DIRECTIONS
Go to the line in the data below that contains "literal type narrowing". Write it out exactly, along with every later line through the last, and nothing else.

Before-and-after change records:
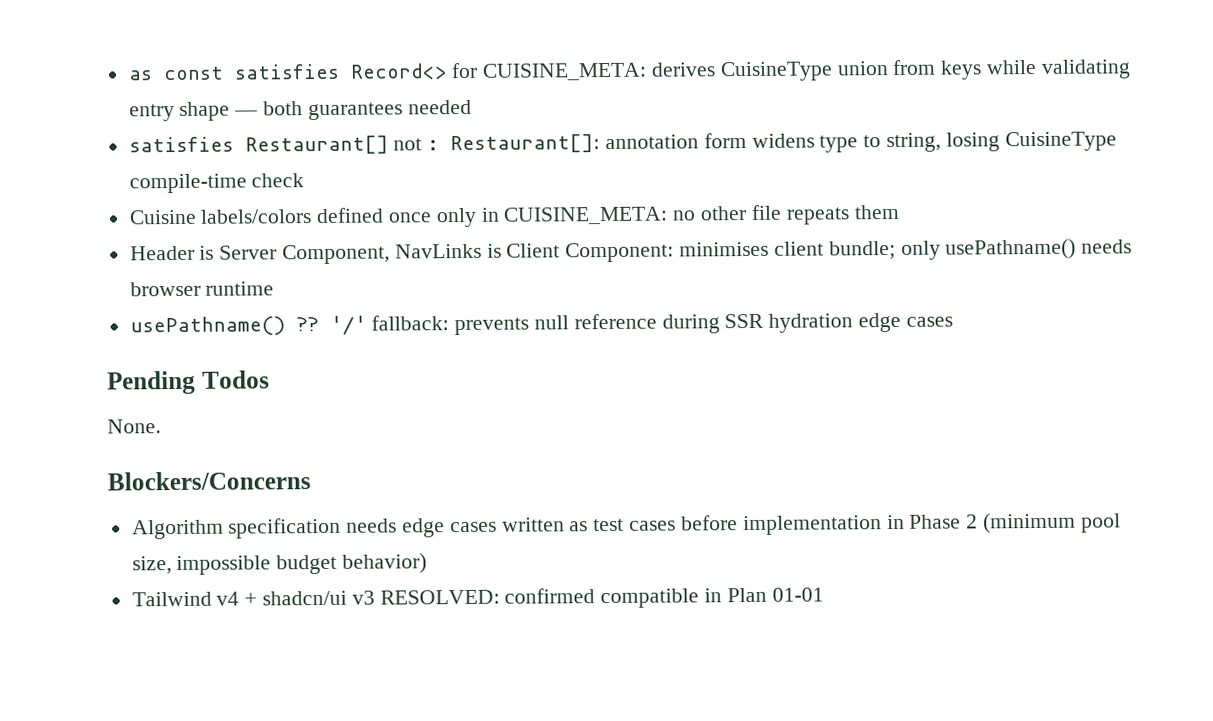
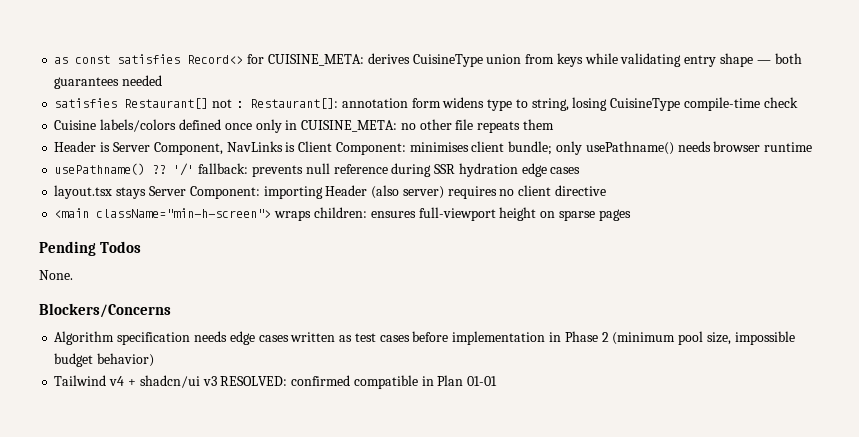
+ layout.tsx stays Server Component: importing Header (also server) requires no client directive
+ <main className="min-h-screen"> wraps children: ensures full-viewport height on sparse pages

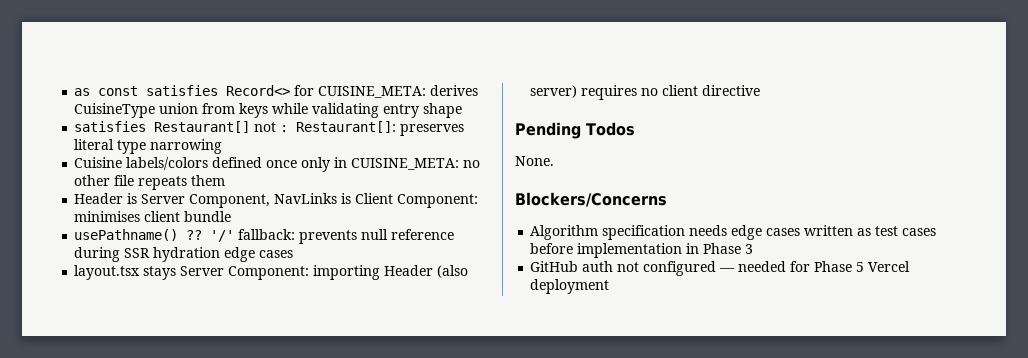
- as const satisfies Record<> for CUISINE_META: derives CuisineType union from keys while validating entry shape — both guarantees needed
+ as const satisfies Record<> for CUISINE_META: derives CuisineType union from keys while validating entry shape
- satisfies Restaurant[] not : Restaurant[]: annotation form widens type to string, losing CuisineType compile-time check
+ satisfies Restaurant[] not : Restaurant[]: preserves literal type narrowing
- Header is Server Component, NavLinks is Client Component: minimises client bundle; only usePathname() needs browser runtime
+ Header is Server Component, NavLinks is Client Component: minimises client bundle
- <main className="min-h-screen"> wraps children: ensures full-viewport height on sparse pages
- Algorithm specification needs edge cases written as test cases before implementation in Phase 2 (minimum pool size, impossible budget behavior)
- Tailwind v4 + shadcn/ui v3 RESOLVED: confirmed compatible in Plan 01-01
+ Algorithm specification needs edge cases written as test cases before implementation in Phase 3
+ GitHub auth not configured — needed for Phase 5 Vercel deployment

OUTPUT OF THE TASK
+ satisfies Restaurant[] not : Restaurant[]: preserves literal type narrowing
- Header is Server Component, NavLinks is Client Component: minimises client bundle; only usePathname() needs browser runtime
+ Header is Server Component, NavLinks is Client Component: minimises client bundle
- <main className="min-h-screen"> wraps children: ensures full-viewport height on sparse pages
- Algorithm specification needs edge cases written as test cases before implementation in Phase 2 (minimum pool size, impossible budget behavior)
- Tailwind v4 + shadcn/ui v3 RESOLVED: confirmed compatible in Plan 01-01
+ Algorithm specification needs edge cases written as test cases before implementation in Phase 3
+ GitHub auth not configured — needed for Phase 5 Vercel deployment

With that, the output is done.